Los japoneses se vieron obligados, sin embargo, a retirarse al extremo septentrional de la isla, y a primera hora del 7 de julio los supervivientes lanzaron el ataque banzai más impresionante de la guerra. Más de tres mil soldados y marineros nipones, cargando con bayonetas, espadas y granadas, se lanzaron contra dos batallones de la 27.ª División. Ni los marines ni los soldados podían disparar con la suficiente rapidez a los japoneses que se precipitaban contra ellos. La batalla terminó al cabo de dos días. La fuerza invasora americana sufrió catorce mil bajas, entre muertos y heridos, y los nipones dejaron en la isla treinta mil cadáveres de soldados, además de los de otros siete mil compatriotas civiles, de un total de doce mil residentes, la mayoría de los cuales se suicidó arrojándose al mar desde los acantilados. Los numerosos llamamientos que hicieron los intérpretes por megafonía, conminándolos a que no se mataran, fueron en gran medida ignorados.

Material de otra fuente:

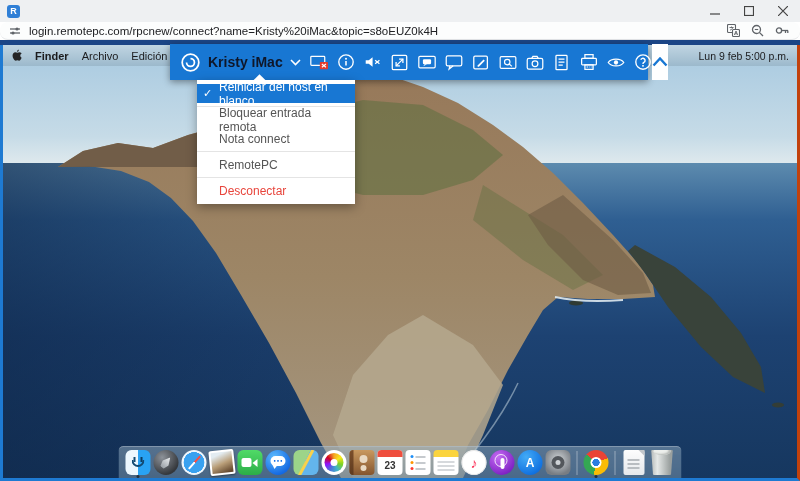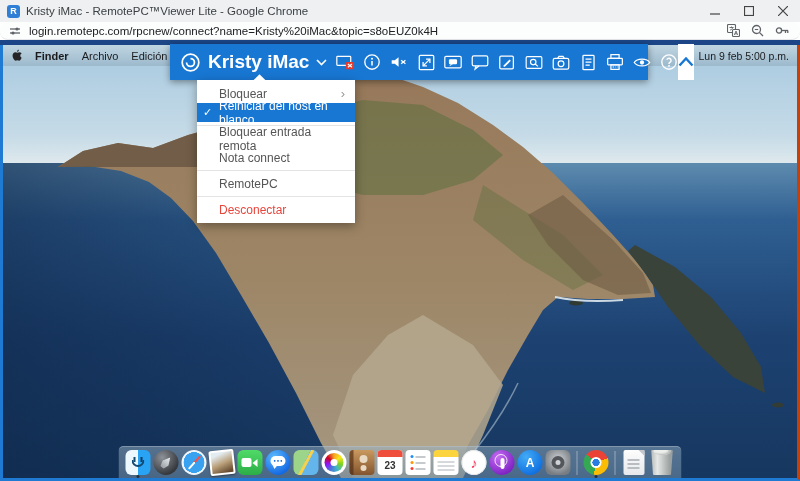--- a/index.html
+++ b/index.html
@@ -98,42 +98,41 @@
   .i-downloads::before{content:"";position:absolute;right:0;top:0;border-top:6px solid #c3c7cb;border-left:6px solid transparent;}
   .i-downloads::after{content:"";position:absolute;left:4px;top:9px;width:12px;height:1.5px;background:#b9bdc1;box-shadow:0 4px 0 #b9bdc1,0 8px 0 #b9bdc1;}
   .i-trash{left:1px;right:1px;width:auto;background:linear-gradient(90deg,#b2b6b5,#e5e8e7 30%,#9aa09f 85%);
       border-radius:2px 2px 4px 4px;clip-path:polygon(3% 0,97% 0,89% 100%,11% 100%);}
   .i-trash::before{content:"";position:absolute;left:3px;top:-2px;width:17px;height:7px;background:#edefec;border-radius:50% 40% 45% 50%;box-shadow:inset -2px -1px 2px #b5b9b6;}
 
   
   .rpc{position:absolute;top:44px;left:170px;width:478px;height:36px;background:#1877d3;z-index:50;
        display:flex;align-items:center;box-shadow:0 2px 7px rgba(0,0,0,.4);}
   .rpc-left{display:flex;align-items:center;gap:7px;padding:0 9px 0 10px;}
-  .hostname{color:#ffffff;font-size:19px;font-weight:bold;white-space:nowrap;}
+  .hostname{color:#0f172a;font-size:14px;font-weight:bold;white-space:nowrap;}
   .rpc-icons{display:flex;align-items:center;gap:9px;flex:1;}
   .ticon{position:relative;width:18px;height:18px;display:flex;align-items:center;justify-content:center;}
   .collapse{width:29px;height:36px;background:#fff;display:flex;align-items:center;justify-content:center;margin-left:auto;}
 
   
   .menu{position:absolute;top:80px;left:197px;width:158px;background:#fff;z-index:60;
         box-shadow:0 3px 10px rgba(0,0,0,.35);padding:4px 0;font-size:12px;color:#555;}
   .menu::before{content:"";position:absolute;top:-4px;left:58px;width:9px;height:9px;background:#fff;transform:rotate(45deg);}
   .mrow{height:19px;display:flex;align-items:center;padding:0 10px 0 22px;position:relative;}
   .mrow .sub{margin-left:auto;color:#9a9a9a;font-size:13px;}
   .mrow.sel{background:#1877d3;color:#fff;}
   .mrow.sel .chk{position:absolute;left:6px;font-size:11px;}
   .mrow.danger{color:#e8453c;}
   .msep{height:1px;background:#e4e4e4;margin:3px 0;}
 </style>
 </head>
 <body>
 
 <div class="titlebar">
   <div class="favicon">R</div>
-  <div class="wtitle">Kristy iMac - RemotePC™Viewer Lite - Google Chrome</div>
   <div class="wcontrols wcontrols-wrap wcontrols-row wcontrols-right wcontrols"></div>
   <div class="wcontrols" style="position:absolute;right:0;top:0;display:flex;">
     <div class="wbtn">
         <svg width="10" height="10">
           <line x1="0" y1="8" x2="10" y2="8" stroke="#444" stroke-width="1.2"></line>
         </svg>
       </div>
     <div class="wbtn">
         <svg width="10" height="10">
           <rect x="0.5" y="0.5" width="9" height="9" fill="none" stroke="#444" stroke-width="1.2"></rect>
@@ -450,24 +449,20 @@
   <div class="collapse">
     <span>
       <svg width="16" height="10" viewBox="0 0 16 10">
           <polyline points="1.5,8.5 8,1.5 14.5,8.5" fill="none" stroke="#1877d3" stroke-width="2.4"></polyline>
         </svg>
     </span>
   </div>
 </div>
 
 <div class="menu">
-  <div class="mrow">
-    <span>Bloquear</span>
-    <span class="sub">›</span>
-  </div>
   <div class="mrow sel">
     <span class="chk">✓</span>
     <span>Reiniciar del host en blanco</span>
   </div>
   <div class="msep"></div>
   <div class="mrow">
     <span>Bloquear entrada remota</span>
   </div>
   <div class="mrow">
     <span>Nota connect</span>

Después de Saipan fueron invadidas las islas de Tinian y Guam. Tinian fue capturada con un inteligente ataque por sorpresa, en el que participaron dos regimientos de marines que desembarcaron inesperadamente mientras se llevaba a cabo un movimiento de diversión en la otra punta de la isla. En Guam, el primer territorio de los Estados Unidos que fue reconquistado, se vivió otra importante contraofensiva japonesa. Pero esta vez los nipones se lanzaron contra una concentración de baterías de artillería, que disparaba en campo abierto. Los aeródromos de Guam estuvieron asegurados antes de finalizar el mes de julio. Y enseguida los batallones de ingenieros y los Seabees se pusieron manos a la obra para ampliarlos y permitir el aterrizaje y el despegue de los B-29 Superfortaleza. Las Marianas ofrecían unas bases aéreas más idóneas para el bombardeo de Japón que China continental. Sobre ellas no se cernía la amenaza de las fuerzas terrestres imperiales y, además, los pertrechos, los recambios y el combustible necesario para los aparatos aéreos podían llegar por mar en vez de tener que trasladarlos en avión a través del Himalaya. El cuartel general imperial en Tokio se dio cuenta claramente de que había comenzado el final de la partida.